# <center>Topic Modeling Using LDA (Latent Dirichlet Allocation) in Python</center>

## Importing the Required Libraries

In [19]:
import numpy as np
import json
import glob

#Gensim
import gensim
import gensim.corpora as corpora
from gensim.utils import simple_preprocess
from gensim.models import CoherenceModel

#spacy
import spacy
from nltk.corpus import stopwords
import nltk
nltk.download('stopwords')

#vis
#! pip install pyLDAvis
import pyLDAvis
import pyLDAvis.gensim_models

import warnings
warnings.filterwarnings("ignore", category=DeprecationWarning)
from tqdm import tqdm 

[nltk_data] Downloading package stopwords to /root/nltk_data...
[nltk_data]   Package stopwords is already up-to-date!


## Preparing the Data

In [4]:
def load_data(file):
    with open (file, "r", encoding="utf-8") as f:
        data = json.load(f) 
    return (data)

def write_data(file, data):
    with open (file, "w", encoding="utf-8") as f:
        json.dump(data, f, indent=4)


In [7]:
stopwords = stopwords.words("english")

In [8]:
print (stopwords)

['i', 'me', 'my', 'myself', 'we', 'our', 'ours', 'ourselves', 'you', "you're", "you've", "you'll", "you'd", 'your', 'yours', 'yourself', 'yourselves', 'he', 'him', 'his', 'himself', 'she', "she's", 'her', 'hers', 'herself', 'it', "it's", 'its', 'itself', 'they', 'them', 'their', 'theirs', 'themselves', 'what', 'which', 'who', 'whom', 'this', 'that', "that'll", 'these', 'those', 'am', 'is', 'are', 'was', 'were', 'be', 'been', 'being', 'have', 'has', 'had', 'having', 'do', 'does', 'did', 'doing', 'a', 'an', 'the', 'and', 'but', 'if', 'or', 'because', 'as', 'until', 'while', 'of', 'at', 'by', 'for', 'with', 'about', 'against', 'between', 'into', 'through', 'during', 'before', 'after', 'above', 'below', 'to', 'from', 'up', 'down', 'in', 'out', 'on', 'off', 'over', 'under', 'again', 'further', 'then', 'once', 'here', 'there', 'when', 'where', 'why', 'how', 'all', 'any', 'both', 'each', 'few', 'more', 'most', 'other', 'some', 'such', 'no', 'nor', 'not', 'only', 'own', 'same', 'so', 'than', '

In [11]:
from google.colab import drive
drive.mount('/content/drive')

Mounted at /content/drive


In [18]:
data = load_data("/content/drive/MyDrive/Advanced_Machine_Learning/LDA/ushmm_dn.json")["texts"]
print(len(data))
print(data[10][0:90])


252
 My name is Helene Baraf, named Zupnik. I am born in Antwerp, Belgium, the 24th of July 19


In [21]:
def lemmatization(texts, allowed_postags=["NOUN", "ADJ", "VERB", "ADV"]):
    nlp = spacy.load("en_core_web_sm", disable=["parser", "ner"])
    texts_out = []
    for text in tqdm(texts):
        doc = nlp(text)
        new_text = []
        for token in doc:
            if token.pos_ in allowed_postags:
                new_text.append(token.lemma_)
        final = " ".join(new_text)
        texts_out.append(final)
    return (texts_out)
lemmatized_texts = lemmatization(data)
print (lemmatized_texts[10][0:90])

100%|██████████| 252/252 [02:16<00:00,  1.85it/s]

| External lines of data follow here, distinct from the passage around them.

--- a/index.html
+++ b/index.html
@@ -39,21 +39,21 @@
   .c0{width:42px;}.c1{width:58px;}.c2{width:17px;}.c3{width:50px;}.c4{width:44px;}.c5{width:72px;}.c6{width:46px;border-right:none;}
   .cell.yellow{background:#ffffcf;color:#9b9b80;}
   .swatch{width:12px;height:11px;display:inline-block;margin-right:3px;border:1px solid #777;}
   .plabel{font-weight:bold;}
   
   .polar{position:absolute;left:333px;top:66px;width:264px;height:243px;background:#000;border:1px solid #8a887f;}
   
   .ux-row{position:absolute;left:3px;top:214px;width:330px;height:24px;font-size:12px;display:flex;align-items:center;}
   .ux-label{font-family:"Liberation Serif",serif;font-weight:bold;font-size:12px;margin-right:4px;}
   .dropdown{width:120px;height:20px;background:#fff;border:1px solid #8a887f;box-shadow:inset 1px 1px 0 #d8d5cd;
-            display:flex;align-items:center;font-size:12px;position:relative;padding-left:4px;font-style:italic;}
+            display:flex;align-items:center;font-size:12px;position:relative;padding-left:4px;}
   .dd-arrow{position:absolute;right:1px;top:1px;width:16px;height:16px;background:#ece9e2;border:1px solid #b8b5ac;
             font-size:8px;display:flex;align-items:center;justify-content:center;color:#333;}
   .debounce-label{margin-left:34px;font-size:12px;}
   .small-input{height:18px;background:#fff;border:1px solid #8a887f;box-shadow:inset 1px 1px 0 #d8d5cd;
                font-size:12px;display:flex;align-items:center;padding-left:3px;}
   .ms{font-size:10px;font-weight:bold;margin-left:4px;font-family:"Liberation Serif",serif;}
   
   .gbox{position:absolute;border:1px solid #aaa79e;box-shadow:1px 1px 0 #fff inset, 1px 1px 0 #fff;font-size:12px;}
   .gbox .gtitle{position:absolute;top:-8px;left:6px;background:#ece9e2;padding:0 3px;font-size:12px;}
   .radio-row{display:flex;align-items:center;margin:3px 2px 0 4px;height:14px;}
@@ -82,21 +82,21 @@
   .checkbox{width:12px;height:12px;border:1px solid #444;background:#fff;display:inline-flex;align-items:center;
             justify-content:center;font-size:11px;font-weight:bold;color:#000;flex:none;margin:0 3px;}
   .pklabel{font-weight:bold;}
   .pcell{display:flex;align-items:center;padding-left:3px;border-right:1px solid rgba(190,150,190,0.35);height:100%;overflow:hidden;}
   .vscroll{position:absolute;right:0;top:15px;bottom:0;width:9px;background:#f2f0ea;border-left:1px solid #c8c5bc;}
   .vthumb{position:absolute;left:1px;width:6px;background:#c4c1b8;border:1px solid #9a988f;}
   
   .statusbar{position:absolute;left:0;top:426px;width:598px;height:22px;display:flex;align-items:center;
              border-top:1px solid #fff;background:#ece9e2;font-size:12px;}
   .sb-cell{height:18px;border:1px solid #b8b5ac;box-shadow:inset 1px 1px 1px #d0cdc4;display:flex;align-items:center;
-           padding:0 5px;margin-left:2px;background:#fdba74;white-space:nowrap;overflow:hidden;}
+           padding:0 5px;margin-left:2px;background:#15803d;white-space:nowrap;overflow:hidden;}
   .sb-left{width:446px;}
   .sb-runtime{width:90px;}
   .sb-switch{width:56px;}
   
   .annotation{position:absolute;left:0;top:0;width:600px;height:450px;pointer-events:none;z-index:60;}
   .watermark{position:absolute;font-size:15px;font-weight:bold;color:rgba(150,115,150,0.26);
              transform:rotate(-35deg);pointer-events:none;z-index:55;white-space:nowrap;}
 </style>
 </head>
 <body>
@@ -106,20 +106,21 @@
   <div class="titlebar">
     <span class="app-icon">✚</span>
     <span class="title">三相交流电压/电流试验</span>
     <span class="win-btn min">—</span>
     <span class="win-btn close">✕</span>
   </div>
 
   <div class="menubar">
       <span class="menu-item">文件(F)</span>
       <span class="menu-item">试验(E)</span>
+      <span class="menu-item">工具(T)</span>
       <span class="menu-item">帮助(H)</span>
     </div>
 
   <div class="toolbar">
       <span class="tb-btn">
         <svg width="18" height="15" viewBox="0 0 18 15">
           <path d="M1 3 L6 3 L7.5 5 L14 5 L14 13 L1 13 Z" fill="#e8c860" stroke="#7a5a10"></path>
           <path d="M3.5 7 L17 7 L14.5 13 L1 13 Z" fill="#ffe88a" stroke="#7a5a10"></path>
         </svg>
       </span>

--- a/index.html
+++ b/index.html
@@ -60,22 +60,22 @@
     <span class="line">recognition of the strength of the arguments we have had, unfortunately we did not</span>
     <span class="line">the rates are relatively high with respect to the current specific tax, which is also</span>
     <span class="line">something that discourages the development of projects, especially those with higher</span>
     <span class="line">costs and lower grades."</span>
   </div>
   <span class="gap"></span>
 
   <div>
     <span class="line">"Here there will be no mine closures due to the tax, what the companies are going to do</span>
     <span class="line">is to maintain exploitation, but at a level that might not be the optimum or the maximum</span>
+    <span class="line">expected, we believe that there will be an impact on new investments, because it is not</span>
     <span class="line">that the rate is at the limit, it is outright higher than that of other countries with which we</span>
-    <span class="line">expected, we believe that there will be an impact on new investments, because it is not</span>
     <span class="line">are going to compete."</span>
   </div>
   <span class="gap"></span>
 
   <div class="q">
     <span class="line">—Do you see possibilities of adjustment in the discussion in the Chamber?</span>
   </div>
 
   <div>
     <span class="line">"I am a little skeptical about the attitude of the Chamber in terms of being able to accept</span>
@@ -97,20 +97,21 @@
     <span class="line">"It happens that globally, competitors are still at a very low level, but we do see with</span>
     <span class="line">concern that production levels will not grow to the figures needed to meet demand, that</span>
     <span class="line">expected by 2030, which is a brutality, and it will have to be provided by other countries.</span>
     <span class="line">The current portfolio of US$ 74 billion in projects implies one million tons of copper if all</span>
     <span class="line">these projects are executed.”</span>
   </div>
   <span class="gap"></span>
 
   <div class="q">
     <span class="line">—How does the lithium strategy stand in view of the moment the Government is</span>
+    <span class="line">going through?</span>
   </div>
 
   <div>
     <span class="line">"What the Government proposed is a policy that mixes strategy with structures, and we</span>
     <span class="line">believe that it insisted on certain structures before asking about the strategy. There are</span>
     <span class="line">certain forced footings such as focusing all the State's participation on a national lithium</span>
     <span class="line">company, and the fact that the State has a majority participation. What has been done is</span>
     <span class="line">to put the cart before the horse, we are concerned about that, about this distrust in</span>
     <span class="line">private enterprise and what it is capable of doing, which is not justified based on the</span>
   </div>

name name bear 24th start tell little bit ancestor come very famous branch jewish religion





In [22]:
def gen_words(texts):
    final = []
    for text in tqdm(texts):
        new = gensim.utils.simple_preprocess(text, deacc=True)
        final.append(new)
    return (final)

data_words = gen_words(lemmatized_texts)
print()
print (data_words[10][0:20])

100%|██████████| 252/252 [00:01<00:00, 159.41it/s]


['name', 'name', 'bear', 'th', 'start', 'tell', 'little', 'bit', 'ancestor', 'come', 'very', 'famous', 'branch', 'jewish', 'religion', 'great', 'grand', 'uncle', 'synagogue', 'name']





In [23]:
id2word = corpora.Dictionary(data_words)

corpus = []
for text in tqdm(data_words):
    new = id2word.doc2bow(text)
    corpus.append(new)
print()
print (corpus[10][0:20])

word = id2word[[10][:1][0]]
print (word)

100%|██████████| 252/252 [00:00<00:00, 893.95it/s]


[(1, 4), (10, 1), (12, 1), (20, 5), (21, 1), (24, 7), (25, 2), (26, 1), (33, 2), (38, 2), (39, 2), (54, 2), (56, 5), (60, 1), (61, 1), (65, 3), (66, 18), (67, 2), (78, 6), (79, 2)]
afternoon





In [29]:
lda_model = gensim.models.ldamodel.LdaModel(corpus=corpus,
                                           id2word=id2word,
                                           num_topics=10,
                                           random_state=100,
                                           update_every=1,
                                           chunksize=100,
                                           passes=10,
                                           alpha="auto")


## Vizualizing the Data

In [30]:
pyLDAvis.enable_notebook()
vis = pyLDAvis.gensim_models.prepare(lda_model, corpus, id2word, mds="mmds", R=30)
vis

  default_term_info = default_term_info.sort_values(